L’organisation de ce congrès est prévue depuis l’automne dernier, avant que la polémique connaisse son apogée à l’occasion de la «journée de retrait de l’école». Selon Anne Emmanuelle Berger, le fait que cette rencontre ait lieu est la suite logique de «l’institutionnalisation des études de genre». En 2012, le CNRS a créé l’Institut du Genre, qui a noué des partenariats avec plus de 30 partenaires institutionnels disséminés dans plusieurs universités. Le congrès, qui débutera à l’École Normale Supérieure de Lyon demain, mercredi 3 septembre, et prendra fin vendredi, a pour objectif de «rassembler les chercheuses et les chercheurs pour créer des échanges et de dresser un état des lieux de la recherche».
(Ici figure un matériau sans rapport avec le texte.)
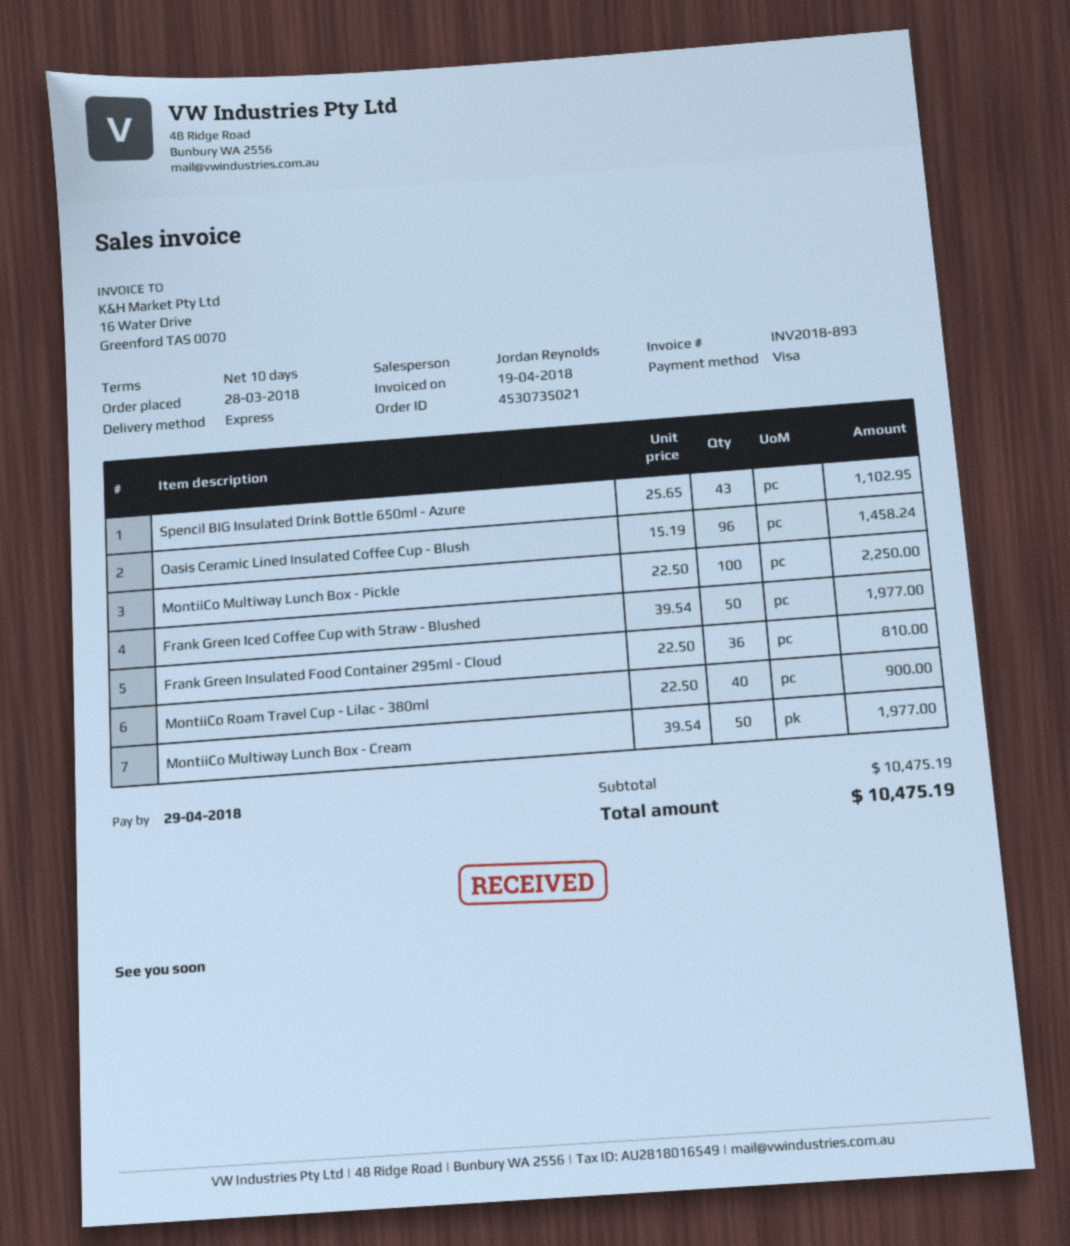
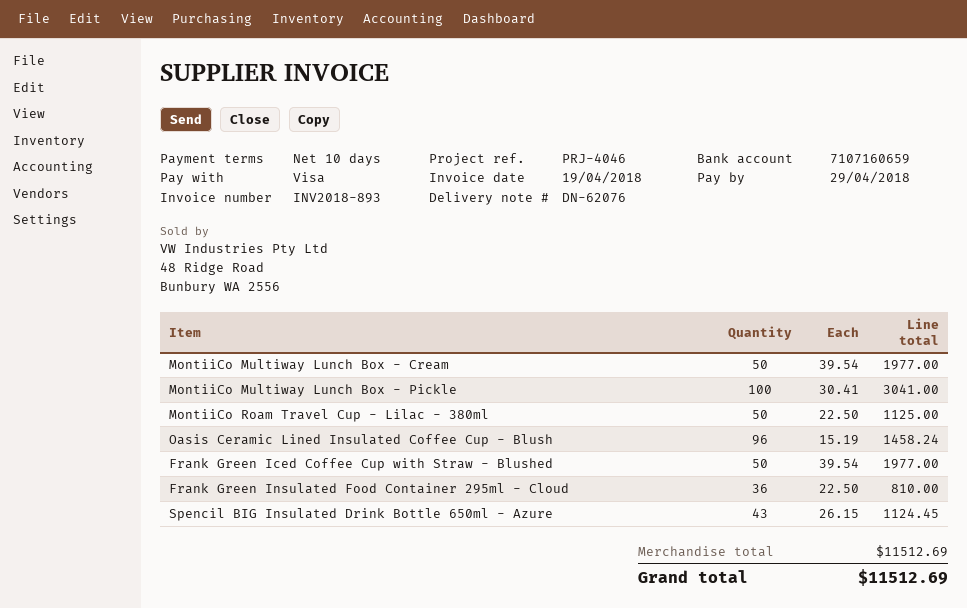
Spencil BIG Insulated Drink Bottle 650ml - Azure: 43 x 25.65 = 1102.95 -> 43 x 26.15 = 1124.45
MontiiCo Multiway Lunch Box - Pickle: 100 x 22.50 = 2250.00 -> 100 x 30.41 = 3041.00
MontiiCo Roam Travel Cup - Lilac - 380ml: 40 x 22.50 = 900.00 -> 50 x 22.50 = 1125.00
subtotal: 10475.19 -> 11512.69
total: 10475.19 -> 11512.69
Mais en France, aujourd’hui, le mot «genre» fait peur, au point que le gouvernement en a fait un terme tabou. Et sur les réseaux sociaux, la nébuleuse des anti-«djender» s’insurge contre la tenue de ce congrès. «Nous ne sommes pas dans l’hystérie, commente fermement Anne Emmanuelle Berger. La sécurité a été prévenue et il est possible que des individus essaient de troubler le déroulement du congrès mais rien ne semble l’indiquer pour l’instant.» Si le contenu des séances plénières et des ateliers vous intéresse, sachez que certains éléments seront mis en ligne à l’issue du congrès. Le programme en ligne permet déjà de consulter des documents relatifs aux différents thèmes qui seront abordés pendant ces trois jours.